Why did it take so long for such an obvious idea to form? Why hadn’t I thought of this before? So convinced was I by this revelation that over the next few months I bought four Carradice panniers, a beautiful silver Dawes bicycle, and booked myself onto a Teaching English as a Foreign Language course — I thought it might come in handy. The panniers went into the waiting room of my airing cupboard, the TEFL was done in my summer holidays, and the bike was stolen twelve months later.

After my children had more or less left home and my little dog Flossie was no more, I decided it was time to use my TEFL skills to see a bit of the world and hopefully raise some cash for my ‘one day’ cycling trip — wherever that may be. Sticking a pin in a map to make the decision of where to go it landed on Turkey, so I left work, jumped on a ferry and after a month arrived in Istanbul. Once there I thumbed the local yellow pages, knocked on doors and soon found work teaching English to spoilt little rich kids and polite attentive big kids and settled into a happily chaotic life in that addictive metropolis.

In the end it was Justin who was the catalyst. My days were floating dreamily by in the smoky haze of non-descript cafes and drifting conversations with a variety of carpet seller friends — lazy conversations dominated by petty gossip; the perpetual elusive carpet sale; how to get home at midnight on fifty pence; which tourists wanted the weed; and always, always, the lack of money. Heady stuff!

The reason it is his fault is because one mellow, yellow day he turned up at my current hostel on his bike. Justin, I should mention, is one of the untamed of the twentieth century — a truly natural traveller; a meanderer on the planet who is vaguely circling the world, but with diversions that are long and fascinating. He arrived from Russia complete with donations of three large glass jars of bottled preserves, several pounds of potatoes and piles of butter — all the heaviest things you can imagine — determined to defy those dedicated lightweight cyclists who decimate everything from toothbrushes to gear levers in order to reduce their weight as much as possible without personal physical amputation. He argued that as he wasn’t carrying it, it was no problem. I was to discover that this was not a logical statement.

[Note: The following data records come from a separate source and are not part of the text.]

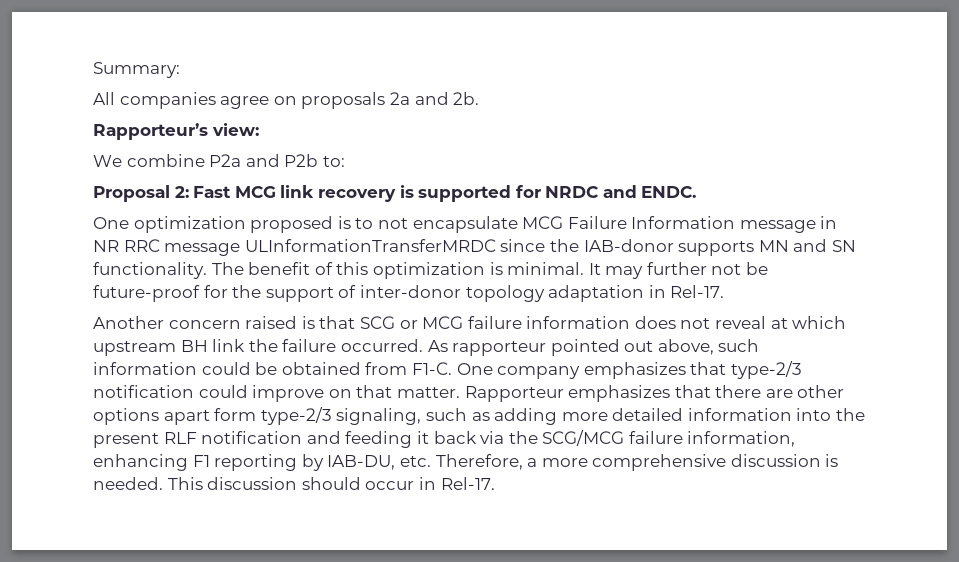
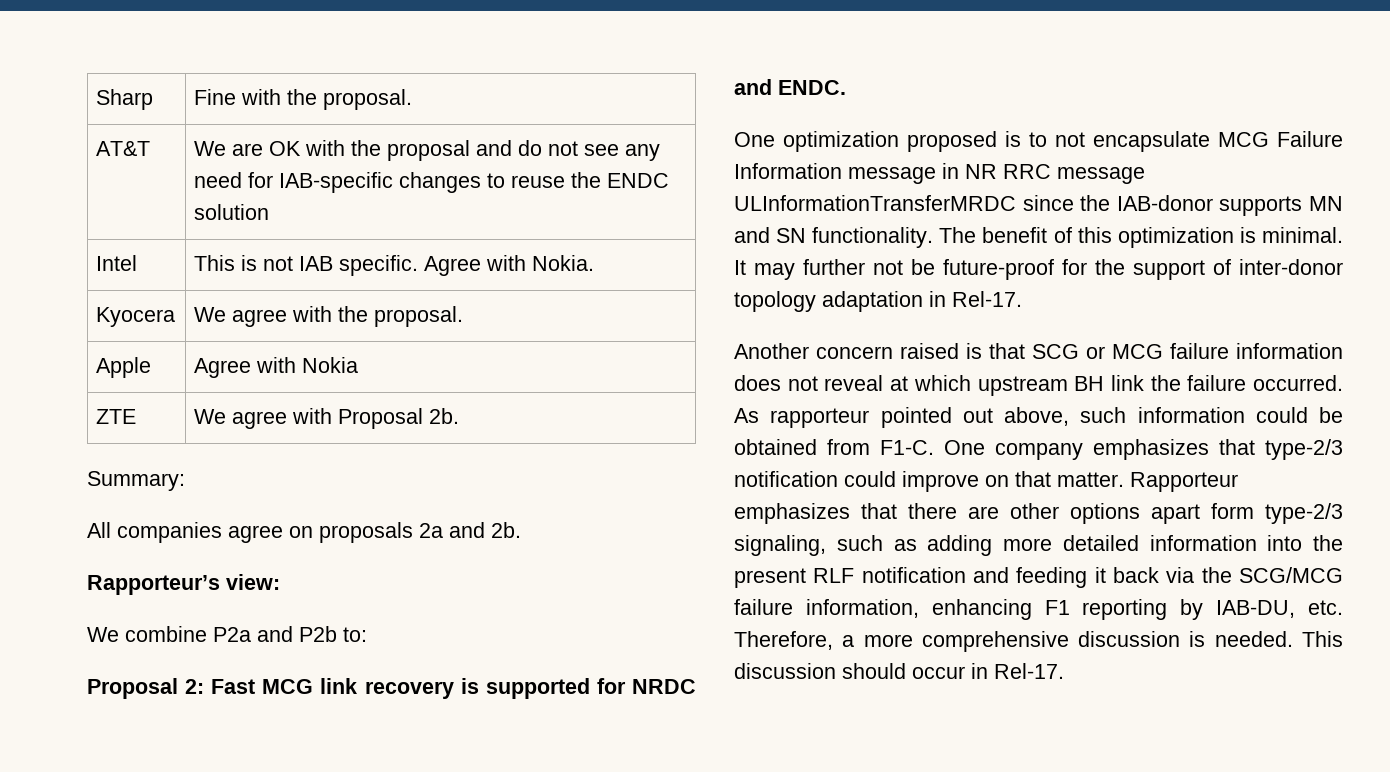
+ Sharp | Fine with the proposal.
+ AT&T | We are OK with the proposal and do not see any need for IAB-specific changes to reuse the ENDC solution
+ Intel | This is not IAB specific. Agree with Nokia.
+ Kyocera | We agree with the proposal.
+ Apple | Agree with Nokia
+ ZTE | We agree with Proposal 2b.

With financial considerations taking top priority we decided to share a room for the winter. The result was a fourth floor room with huge corner windows which fully encompassed the magnificent vista of the Blue Mosque, like a glorious three-dimensional Walt Disney screen. This scene flooded our senses daily, and for the remaining months we constantly had to remind ourselves that we were not living in a fairy grotto, or in the white witch’s wonderland.

One hot afternoon Justin was out and I picked up his mini world atlas. Of course, it was obvious, I would cycle from Seattle to Panama. A quick decision.

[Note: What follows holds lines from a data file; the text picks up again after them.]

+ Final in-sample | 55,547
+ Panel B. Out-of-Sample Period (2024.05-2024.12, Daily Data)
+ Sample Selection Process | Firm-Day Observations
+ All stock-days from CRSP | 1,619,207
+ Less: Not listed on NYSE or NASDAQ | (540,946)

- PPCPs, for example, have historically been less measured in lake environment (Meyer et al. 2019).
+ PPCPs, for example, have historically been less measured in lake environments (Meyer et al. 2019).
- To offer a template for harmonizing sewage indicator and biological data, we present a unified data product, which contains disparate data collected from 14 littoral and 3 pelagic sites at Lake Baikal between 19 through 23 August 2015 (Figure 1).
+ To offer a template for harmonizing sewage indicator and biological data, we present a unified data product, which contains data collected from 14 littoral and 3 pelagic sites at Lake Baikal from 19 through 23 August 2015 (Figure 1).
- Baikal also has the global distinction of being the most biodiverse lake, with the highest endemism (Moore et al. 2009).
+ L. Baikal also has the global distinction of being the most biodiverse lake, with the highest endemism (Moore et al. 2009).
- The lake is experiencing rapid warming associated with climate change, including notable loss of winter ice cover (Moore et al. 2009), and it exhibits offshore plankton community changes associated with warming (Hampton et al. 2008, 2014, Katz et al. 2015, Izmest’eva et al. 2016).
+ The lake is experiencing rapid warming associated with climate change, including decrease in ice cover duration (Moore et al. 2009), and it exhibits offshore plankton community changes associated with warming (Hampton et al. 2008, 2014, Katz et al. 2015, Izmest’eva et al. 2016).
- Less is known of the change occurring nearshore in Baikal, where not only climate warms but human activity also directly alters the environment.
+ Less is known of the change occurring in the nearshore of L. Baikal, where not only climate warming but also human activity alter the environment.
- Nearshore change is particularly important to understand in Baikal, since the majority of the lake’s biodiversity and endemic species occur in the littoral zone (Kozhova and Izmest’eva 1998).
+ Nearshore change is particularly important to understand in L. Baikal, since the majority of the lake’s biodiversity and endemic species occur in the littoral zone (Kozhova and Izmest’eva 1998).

And yet, not really so quick. Ten years earlier I had visited the United States where I had spent six weeks in my tent, studying development on the Rosebud and Pine Ridge Sioux reservations of South Dakota — the homes of the Brule and Oglala Sioux. This trip was undertaken with a staggering combination of ignorance,stupidity and such a lack of funds that the Greyhound ticket seller in New York got fed up with me asking,

“How much is it to go to x, or y or z?”

“Where do you actually want to go?” he eventually asked.

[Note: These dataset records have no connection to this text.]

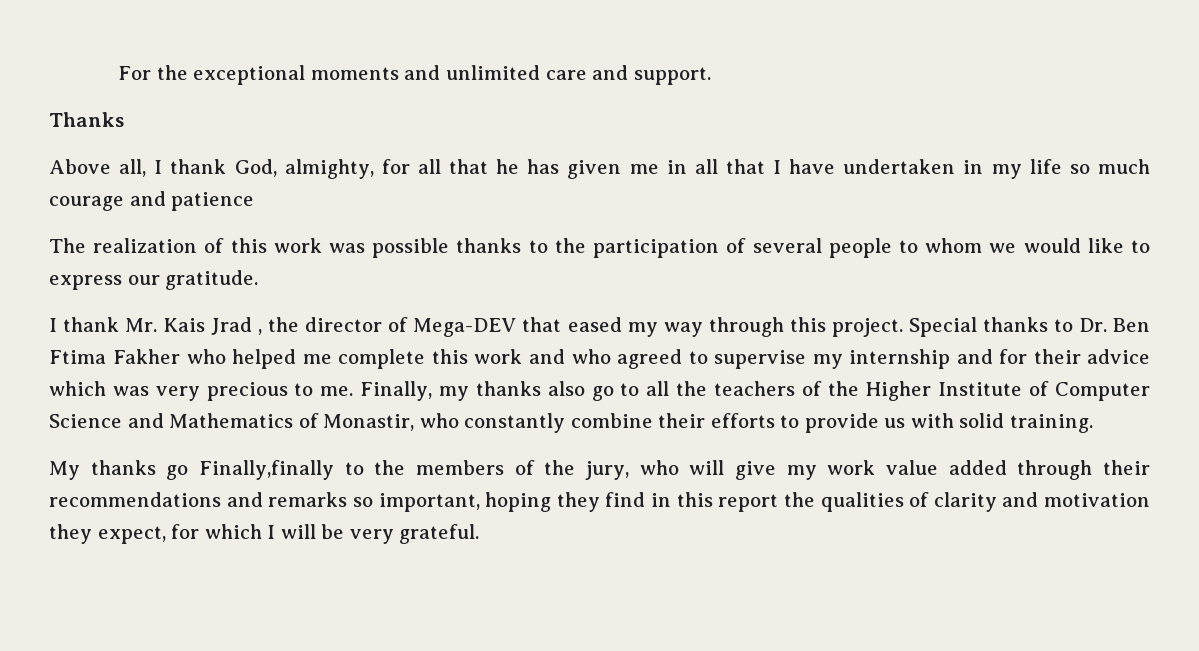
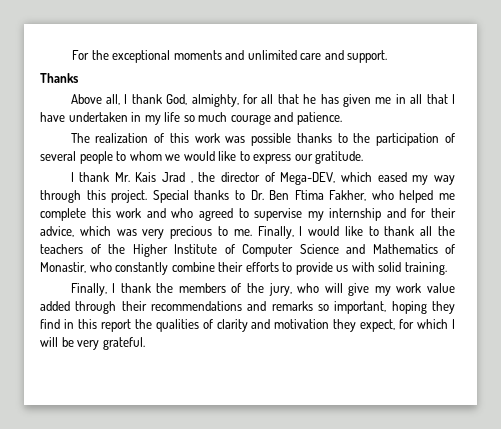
- Above all, I thank God, almighty, for all that he has given me in all that I have undertaken in my life so much courage and patience
+ Above all, I thank God, almighty, for all that he has given me in all that I have undertaken in my life so much courage and patience.
- I thank Mr. Kais Jrad , the director of Mega-DEV that eased my way through this project.
+ I thank Mr. Kais Jrad , the director of Mega-DEV, which eased my way through this project.
- Special thanks to Dr. Ben Ftima Fakher who helped me complete this work and who agreed to supervise my internship and for their advice which was very precious to me.
+ Special thanks to Dr. Ben Ftima Fakher, who helped me complete this work and who agreed to supervise my internship and for their advice, which was very precious to me.
- Finally, my thanks also go to all the teachers of the Higher Institute of Computer Science and Mathematics of Monastir, who constantly combine their efforts to provide us with solid training.
+ Finally, I would like to thank all the teachers of the Higher Institute of Computer Science and Mathematics of Monastir, who constantly combine their efforts to provide us with solid training.
- My thanks go Finally,finally to the members of the jury, who will give my work value added through their recommendations and remarks so important, hoping they find in this report the qualities of clarity and motivation they expect, for which I will be very grateful.
+ Finally, I thank the members of the jury, who will give my work value added through their recommendations and remarks so important, hoping they find in this report the qualities of clarity and motivation they expect, for which I will be very grateful.

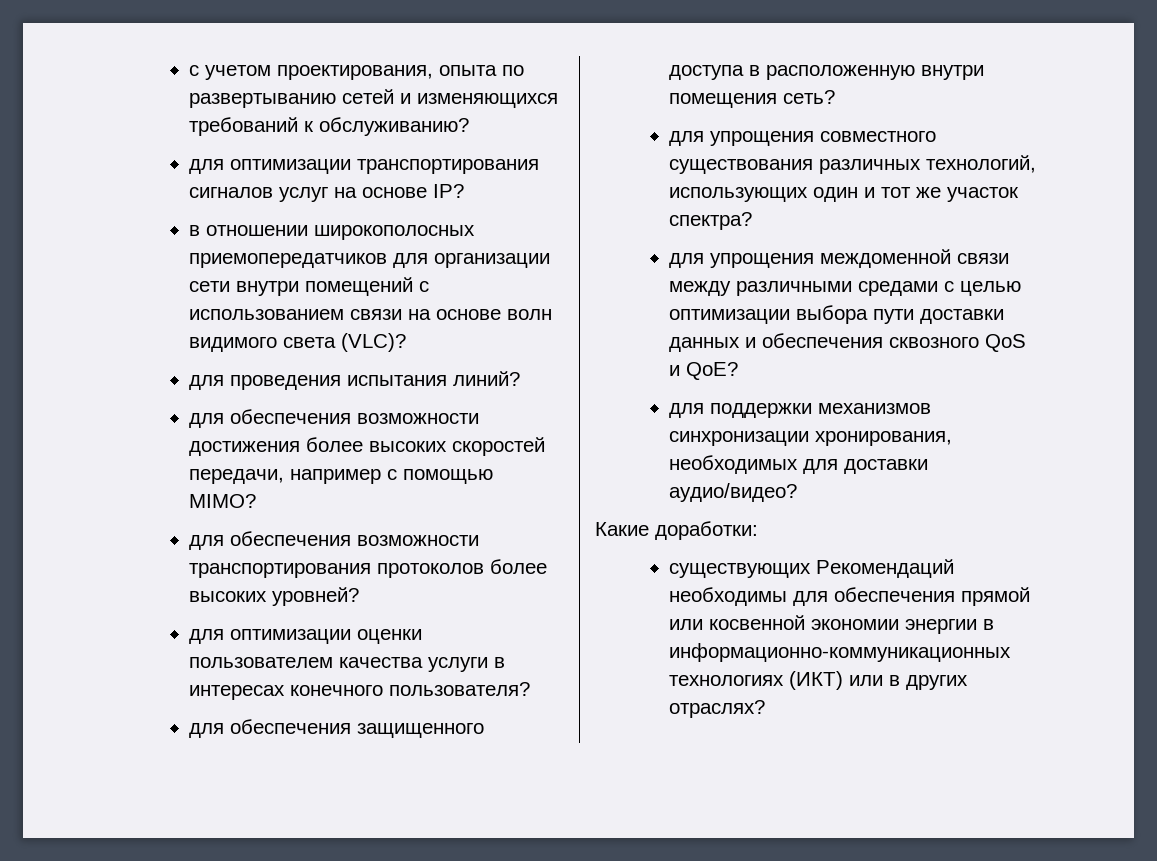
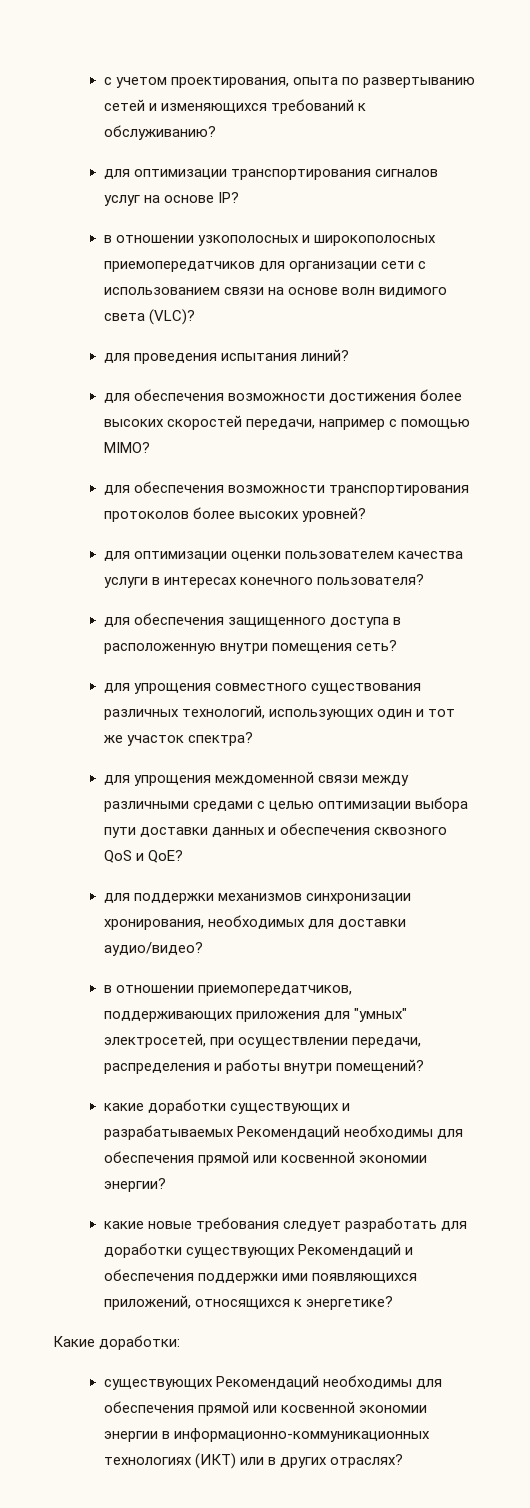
- в отношении широкополосных приемопередатчиков для организации сети внутри помещений с использованием связи на основе волн видимого света (VLC)?
+ в отношении узкополосных и широкополосных приемопередатчиков для организации сети с использованием связи на основе волн видимого света (VLC)?
+ в отношении приемопередатчиков, поддерживающих приложения для "умных" электросетей, при осуществлении передачи, распределения и работы внутри помещений?
+ какие доработки существующих и разрабатываемых Рекомендаций необходимы для обеспечения прямой или косвенной экономии энергии?
+ какие новые требования следует разработать для доработки существующих Рекомендаций и обеспечения поддержки ими появляющихся приложений, относящихся к энергетике?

When I told him, he just gave me a ticket and said,

“Just give me what you’ve got.”

Following a combination of camping, hitch-hiking, starving and a whacking dose of luck, I left America very much thinner but also very much wiser. I had gained a greater understanding of the harsh realities of life on the reservations, of land distribution, social problems, education, intra-tribe conflicts, etc.

I was also wiser about my own survival. Things such as how to return the seventeen hundred miles to New York in three days with only four dollars; how to live with my own company; learning that I never again wanted to travel with a dependence on others — I needed my own transport; learning how to take unavoidable risks and accept the possible consequences; to be adaptable, to trust my hunches.

But the most overwhelming emotion I left with was a powerful confirmation that my previous imaginings of ‘how America was’ were correct. It felt how I thought it would feel but even more so, because no written words can express the magic which hovers over those wonderful wide open rolling plains, nor can they convey the vibes of the past which shimmer in the golden air and permeate the land.

And most importantly, I discovered that when travelling alone, and in dire straits, an internalised need really does become an external reality, just as the philosopher Karl Jung said — I believe the word he used was synchronicity. Thus when things get tough, the niches for survival open up, like another dimension. You learn to ‘live between the lines’, to see them, so not only do things turn up just when you need them, but you begin to feel almost an instinct about any situation.

I remember one night camping in my tiny tent on the open prairie outside Rosebud village.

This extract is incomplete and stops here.